What is your vision of how ‘tomorrow’s CHWs’ will contribute to early child development?

Ideally, I would like to see nurturing care and family empowerment at the heart of CHWs work. This will enable the CHWs to focus on behaviour changes that lead to improvements in children’s development, strengthen care for children in safer, happier and healthier families, and support healthy life choices to reduce risk of infectious illnesses and non-communicable diseases. I would also like to see CHWs serve all children in an inclusive manner. At the moment, we think of ECD and childhood disability as two separate agendas rather than a spectrum of development. As we see greater integration of ECD in community services, it will be great to plan how the needs of children with disabilities are addressed- what the CHW can do and what other resources need to be developed or strengthened to address more complex issues. Early stimulation through play, however, can and should be promoted for every child!
 

Why is ECD important, and why specifically should CHWs be involved?

Early Child Development can be defined as the progressive attainment of sensory, motor, social-emotional, cognitive and language capacities and sense of self that are driven by both biology and environment. These capacities are the building blocks for future human development enabling us to think, solve problems, communicate, express our emotions, form relationships, and create and develop new ideas. When children develop these skills, they benefit from being able to take better advantage of educational and economic opportunities, and are less vulnerable to poor mental and physical health. Importantly, their communities also benefit from citizens who are able to contribute more to the development of the community through economic growth, creative innovations that help communities, safer communities, and more engaged citizens. Investing in children is investing in all our futures!

Around the world, CHWs have served their communities well and contributed to the improved survival rates of young children and women.

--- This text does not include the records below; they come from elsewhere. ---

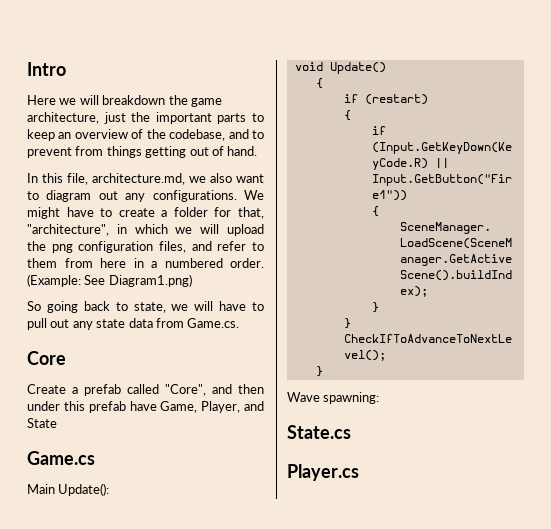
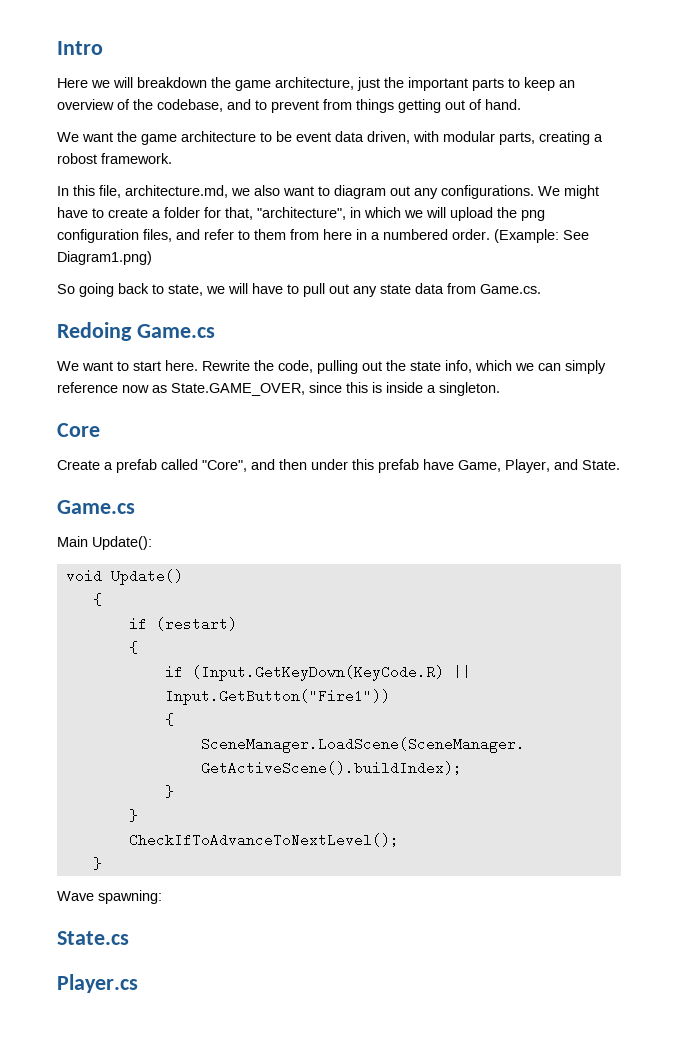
(258, 151) none -> [57,131,603,145] [57,153,172,164] // We want the game architecture to be event data driven, with modular parts, creating a robost framework.
(240, 323) none -> [57,322,215,341] [57,360,606,374] [57,382,500,396] // Redoing Game.cs // We want to start here. Rewrite the code, pulling out the state info, which we can simply reference now as State.GAME_OVER, since this is inside a singleton.
[27,418,57,428] State -> [582,460,620,470] State.

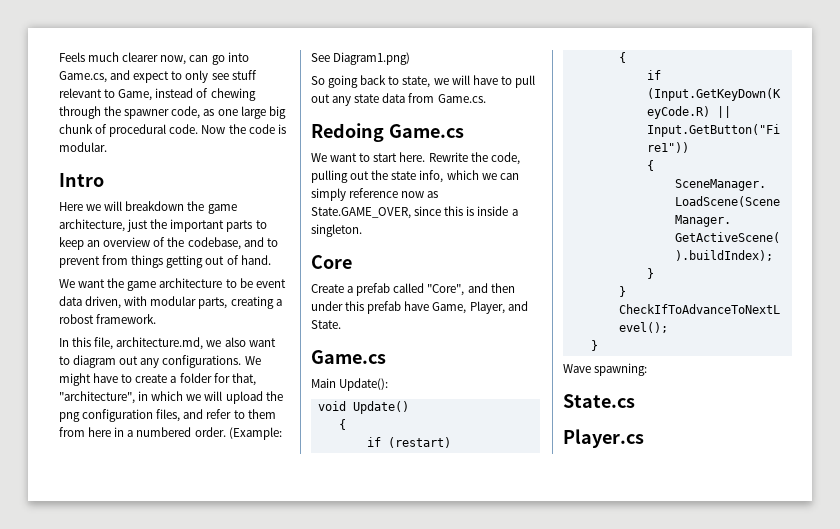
(57, 48) none -> [59,52,249,65] [59,70,257,83] [59,88,256,101] [59,106,286,119] [59,124,286,137] [59,142,107,152] Feels much clearer now, can go into Game.cs, and expect to only see stuff relevant to Game, instead of chewing through the spawner code, as one large big chunk of procedural code. Now the code is modular. //

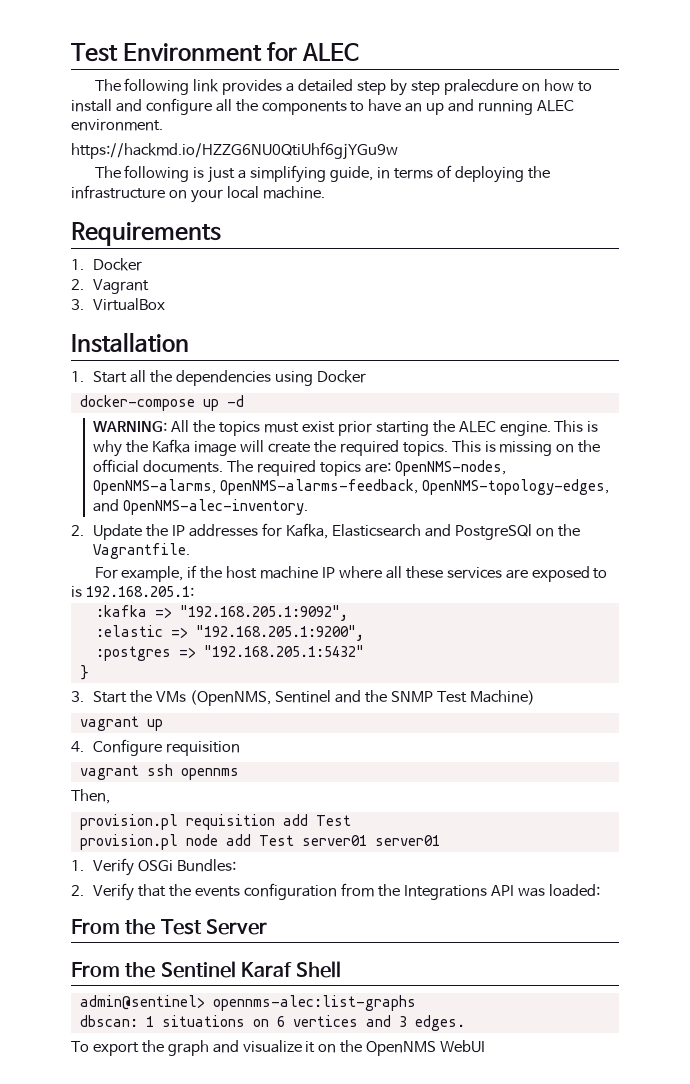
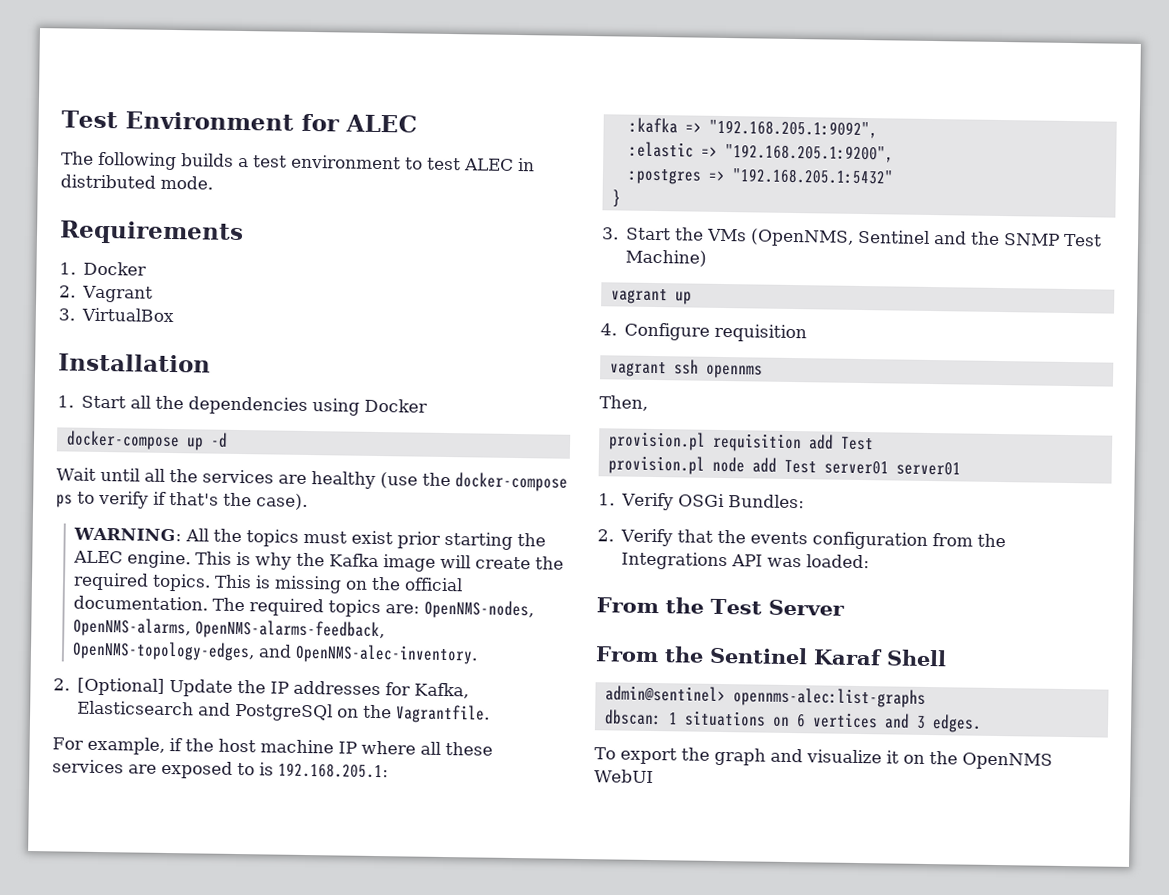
[193,79,592,96] [71,98,574,115] [71,119,163,131] [71,142,398,160] [94,165,550,183] [71,185,325,203] link provides a detailed step by step pralecdure on how to install and configure all the components to have an up and running ALEC environment. // https://hackmd.io/HZZG6NU0QtiUhf6gjYGu9w // The following is just a simplifying guide, in terms of deploying the infrastructure on your local machine. -> [181,153,535,172] [60,174,213,190] builds a test environment to test ALEC in distributed mode.
(244, 401) none -> [56,467,568,492] [56,490,308,510] // Wait until all the services are healthy (use the docker-compose ps to verify if that's the case).
[143,460,224,473] documents. -> [73,595,209,611] documentation.
(84, 530) none -> [77,677,166,696] [Optional]

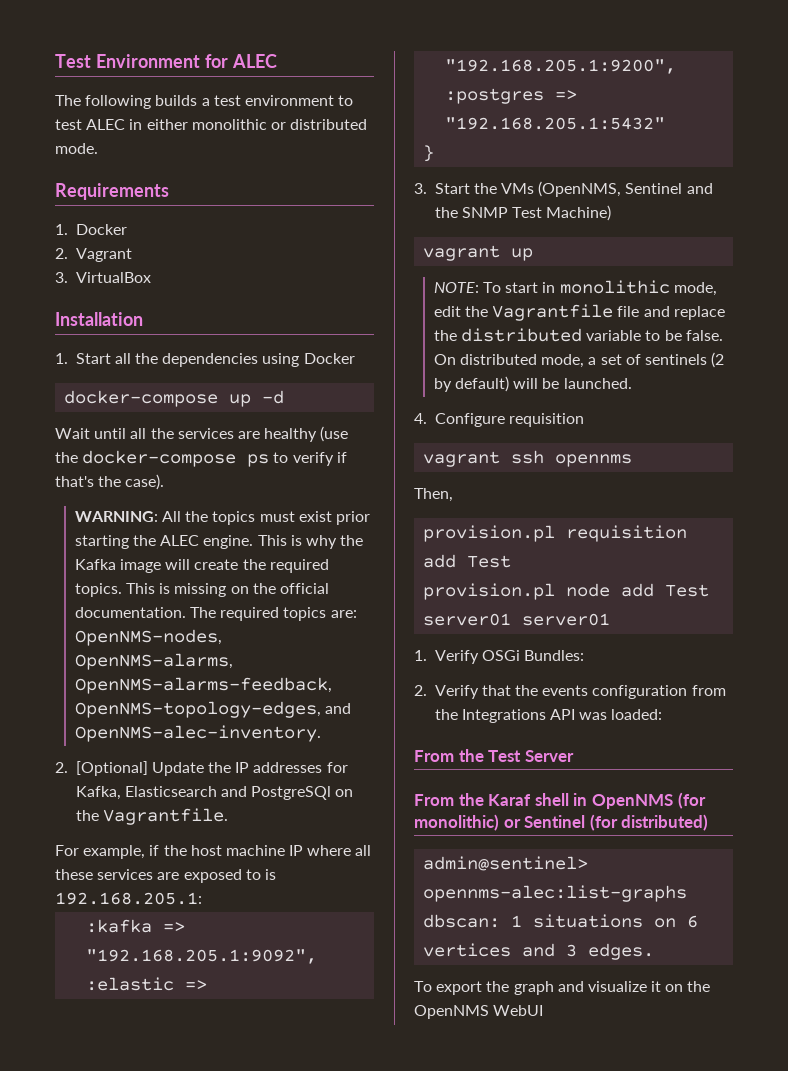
(535, 165) none -> [146,119,286,130] either monolithic or
(692, 298) none -> [433,280,717,296] [433,304,725,321] [433,328,723,342] [433,352,725,368] [433,376,632,392] // NOTE: To start in monolithic mode, edit the Vagrantfile file and replace the distributed variable to be false. On distributed mode, a set of sentinels (2 by default) will be launched.
[709,646,947,667] Sentinel Karaf Shell -> [488,792,706,809] [414,814,709,831] Karaf shell in OpenNMS (for monolithic) or Sentinel (for distributed)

In taking on this role, the CHWs have established long-term trusting relationships with the families they serve, and are respected and knowledgeable members of their communities. It is because of this special position of trust and familiarity with her community that a CHW is ideally placed to deliver interventions that promote children’s development which involves strengthening parenting knowledge and skills, and supporting family relationships. At the heart of this strategy is providing parents with the knowledge and skills to provide their children with nurturing care- this includes care for children’s health and hygiene, nutrition and feeding, learning, and protection in a stable, safe and emotionally healthy family environment. 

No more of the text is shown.